- Provided records -
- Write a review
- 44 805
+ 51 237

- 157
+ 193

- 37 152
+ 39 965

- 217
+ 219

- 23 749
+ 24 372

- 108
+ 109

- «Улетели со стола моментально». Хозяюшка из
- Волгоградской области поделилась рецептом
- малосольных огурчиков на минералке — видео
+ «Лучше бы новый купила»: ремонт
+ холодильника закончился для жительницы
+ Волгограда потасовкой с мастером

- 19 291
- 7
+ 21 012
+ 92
* * *
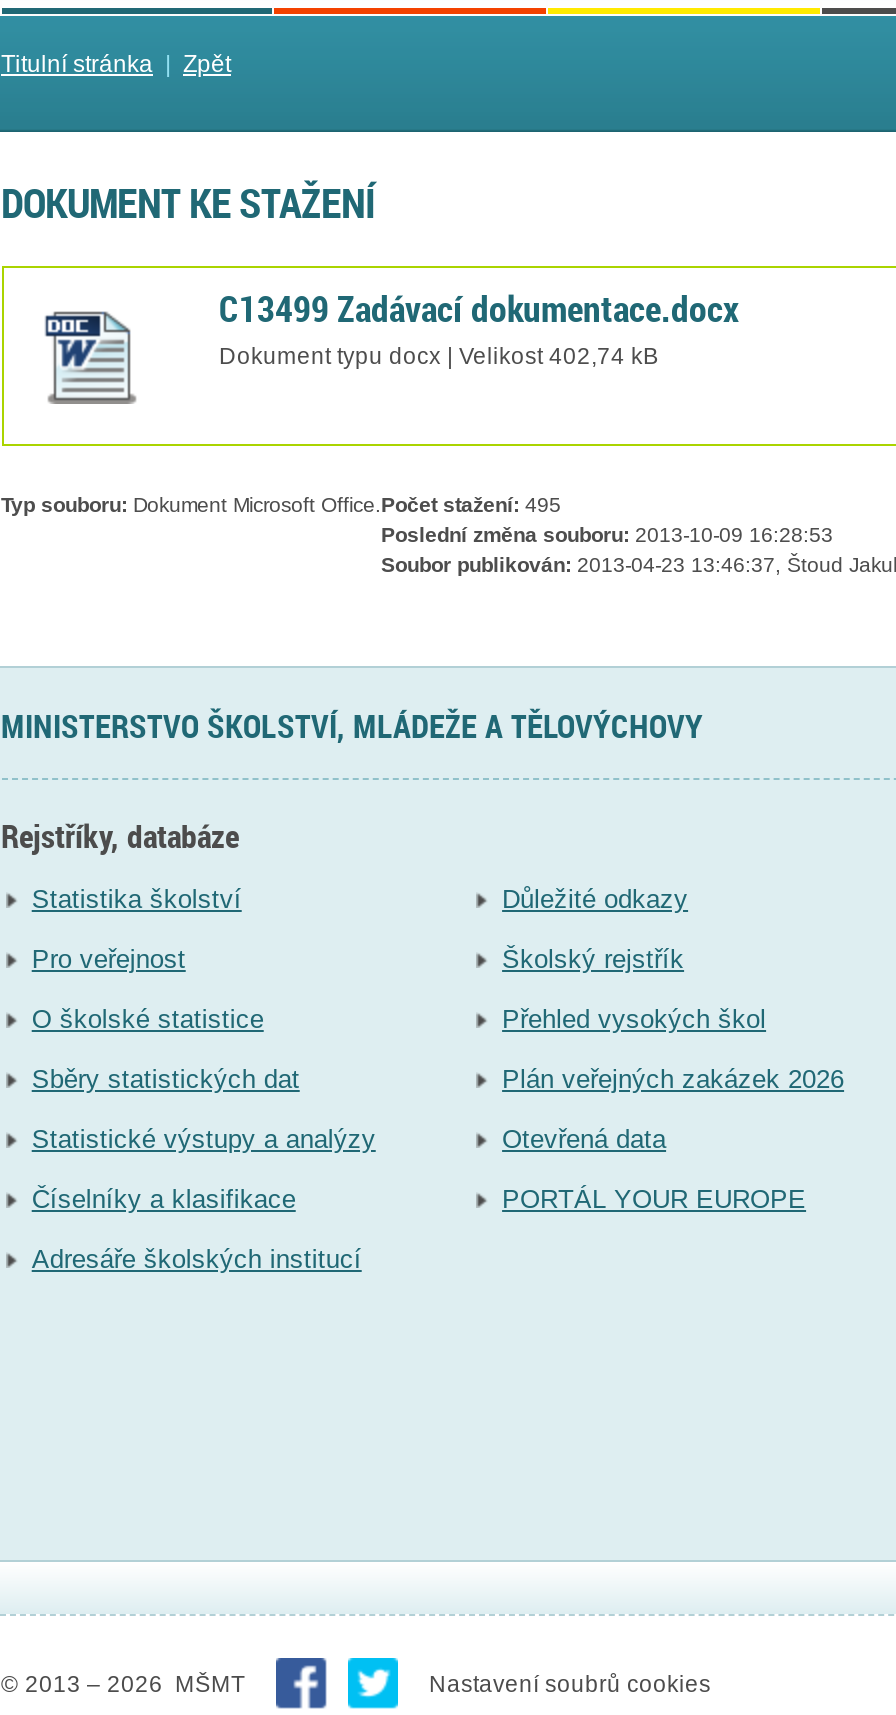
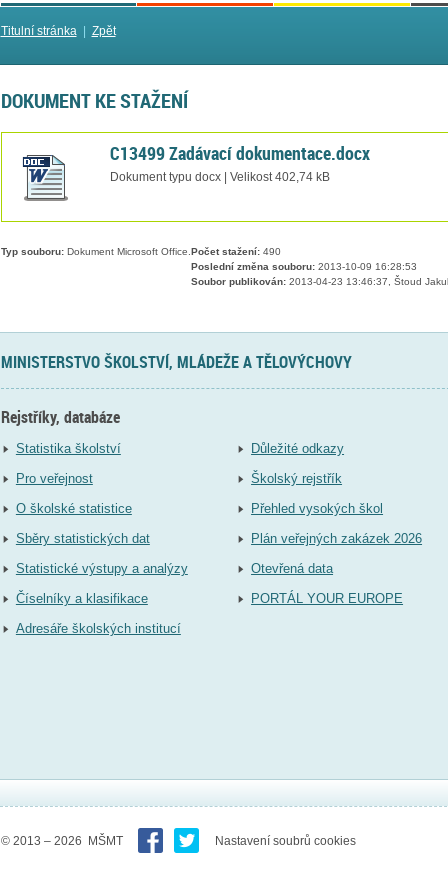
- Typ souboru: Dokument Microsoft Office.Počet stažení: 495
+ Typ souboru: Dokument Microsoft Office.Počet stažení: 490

- What is expected -
Among the lines of the data, which ones contain the word "Microsoft"? Show them.

- Written answer -
- Typ souboru: Dokument Microsoft Office.Počet stažení: 495
+ Typ souboru: Dokument Microsoft Office.Počet stažení: 490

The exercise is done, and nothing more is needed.